J145
J145

Reputation: 699

Java Date which looks same in any timezone

I am currently trying to get create a java Date which looks the same no matter what timezone I view it in. My current code is:

    Calendar cal = Calendar.getInstance();
    cal.set(2015, Calendar.JANUARY, 8, 0, 0, 0);
    cal.set(Calendar.MILLISECOND, 0);
    Date date = cal.getTime();

In my current timeZone this gives me '2015-01-08T00:00:00Z'In another this gives me 2015-01-08T00:00:00-03:00. What I want to know is if there is any way to drop the timezone part so as the time is the same in both time zones.

I would be VERY grateful for any help on this matter. Thank you.

Upvotes: 0

Views: 87

Answers (2)

ProgrammersBlock
ProgrammersBlock

Reputation: 6284

If you are only interested in the format of the time, create a java.text.SimpleDateFormat object to print your time in the format that you want. http://docs.oracle.com/javase/1.5.0/docs/api/java/text/SimpleDateFormat.html

If you want the time to be printed with the same numbers no matter the TimeZone, Use String ids[] = java.util.TimeZone.getAvailableIDs(); to get the TimeZone's IDs and find the ID that you want.

In this example, I created two SimpleDateFormat objects set to two different TimeZones. They both print off the same Calendar object. I have taken off the Z in ft2 to remove the time zone portion. By relying on toString(), I think you would be subject to Locale differences in displaying dates, like US MM/dd/yyyy and UK dd/MM/yyyy.

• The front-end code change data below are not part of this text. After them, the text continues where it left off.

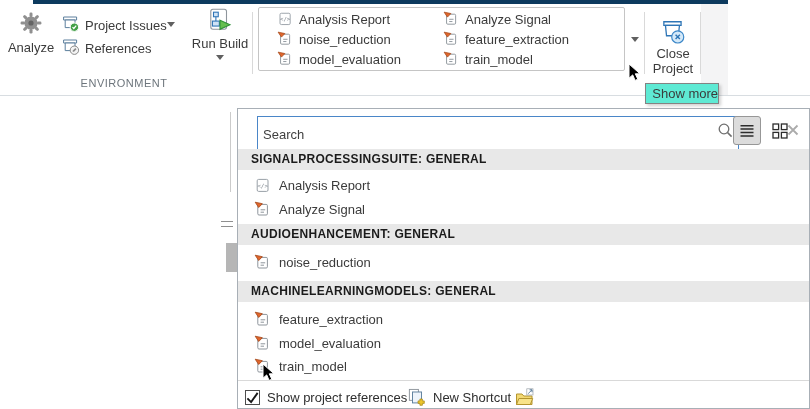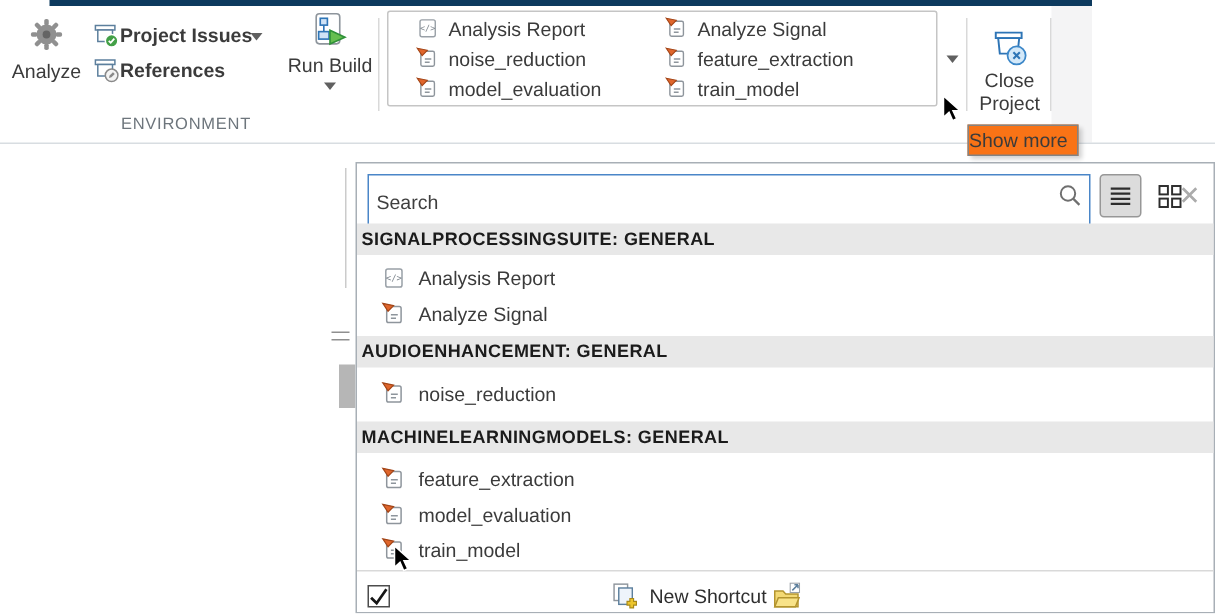"Project Issues" .small-row { align-items: center -> flex-end; font-weight: bold -> none; gap: none -> 5px }
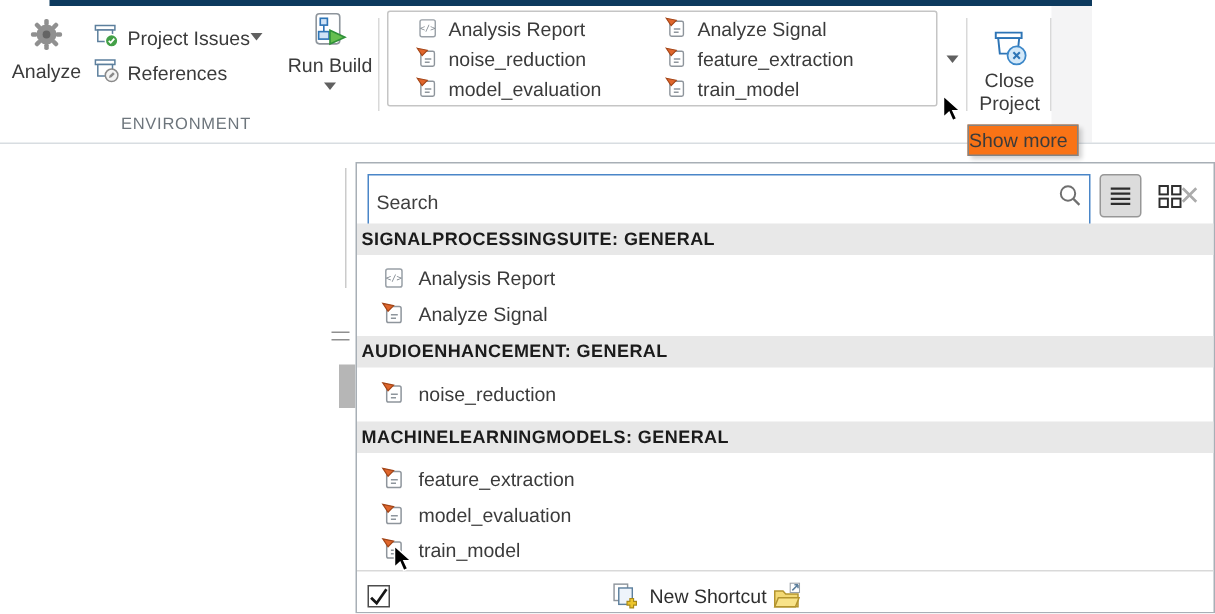"Show more" #tooltip { background: #f97316 -> #5eead4; text-align: left -> right }
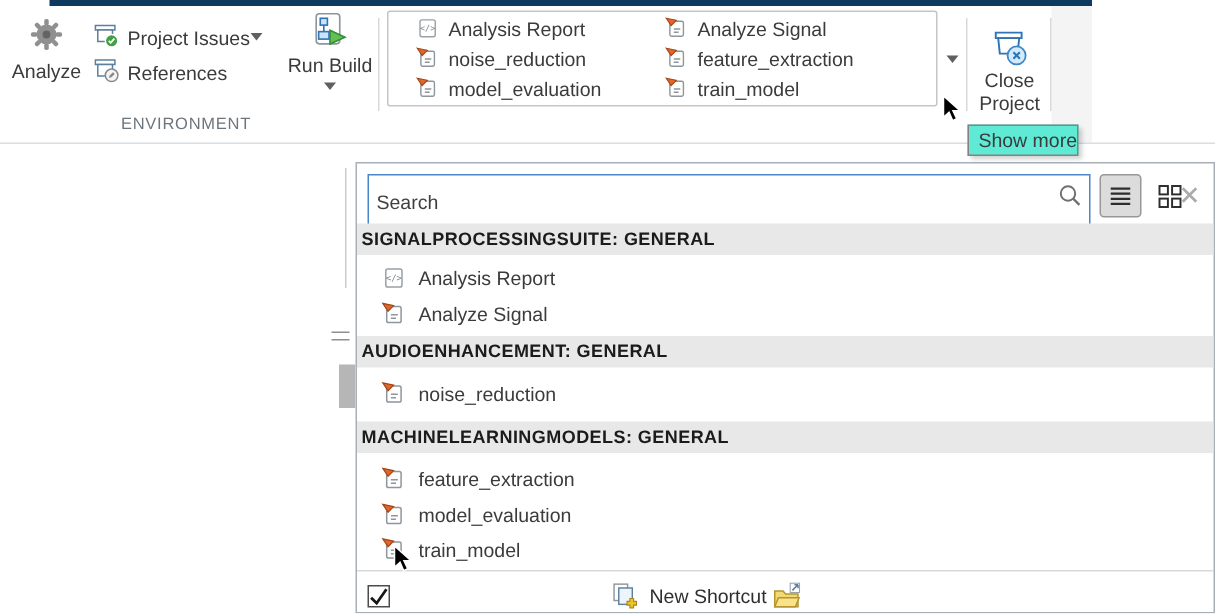"Search" #search-wrap { left: 7px -> 19px }
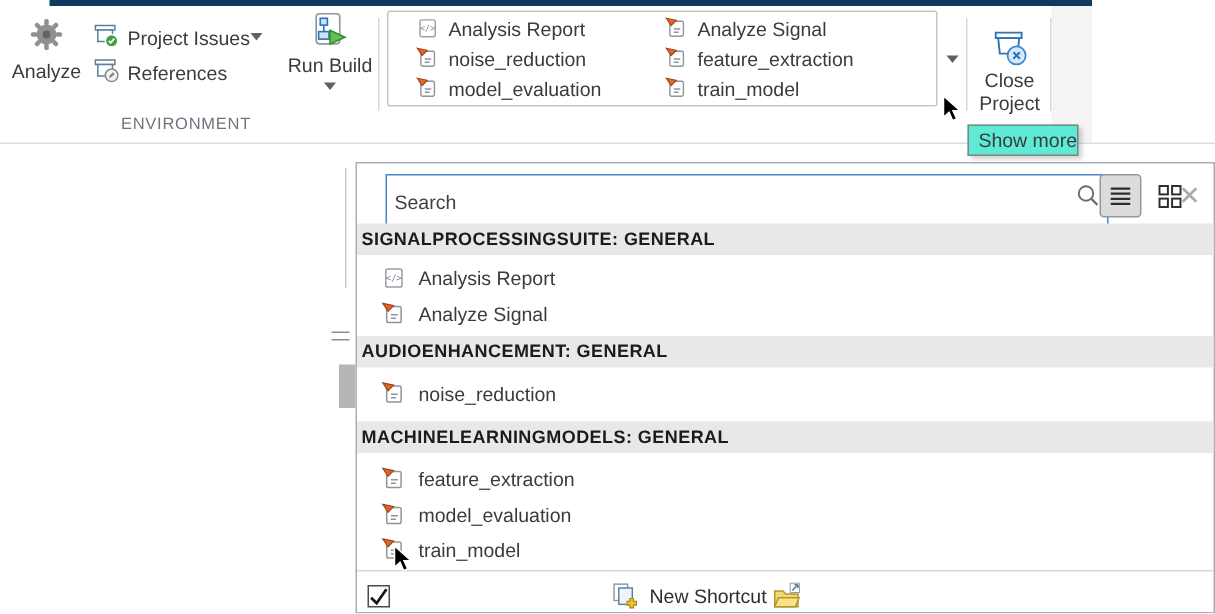"SIGNALPROCESSINGSUITE: GENERAL" .group-header { padding-left: 3px -> 13px }
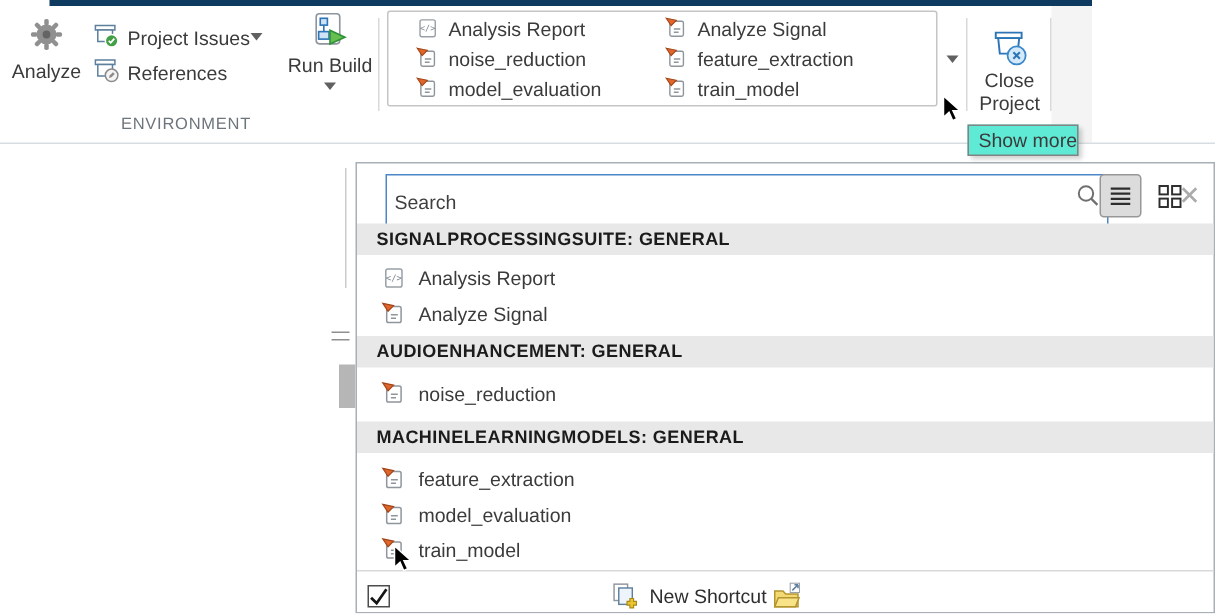"Show project references" span { html: none -> <span>Show project references</span> }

        TimeZone tz = TimeZone.getTimeZone("America/New_York");
        TimeZone tz2 = TimeZone.getTimeZone("America/Chicago");
        Calendar acal = new GregorianCalendar();
        SimpleDateFormat ft =  new SimpleDateFormat ("yyyy-MM-dd'T'hh:mm:ss  Z");
        ft.setTimeZone(tz);
        SimpleDateFormat ft2 =  new SimpleDateFormat ("yyyy-MM-dd'T'hh:mm:ss");
        ft2.setTimeZone(tz2);
        String date1 = ft.format(acal.getTime());

        System.out.println(date1);
        String date2 = ft2.format(acal.getTime());
        System.out.println(date2);

Output:

2015-01-08T10:36:39 -0500

2015-01-08T09:36:39

Upvotes: 0

Puce
Puce

Reputation: 38132

Java SE 8 comes with a new Date & Time API. Have a look at LocalDate and LocalDateTime.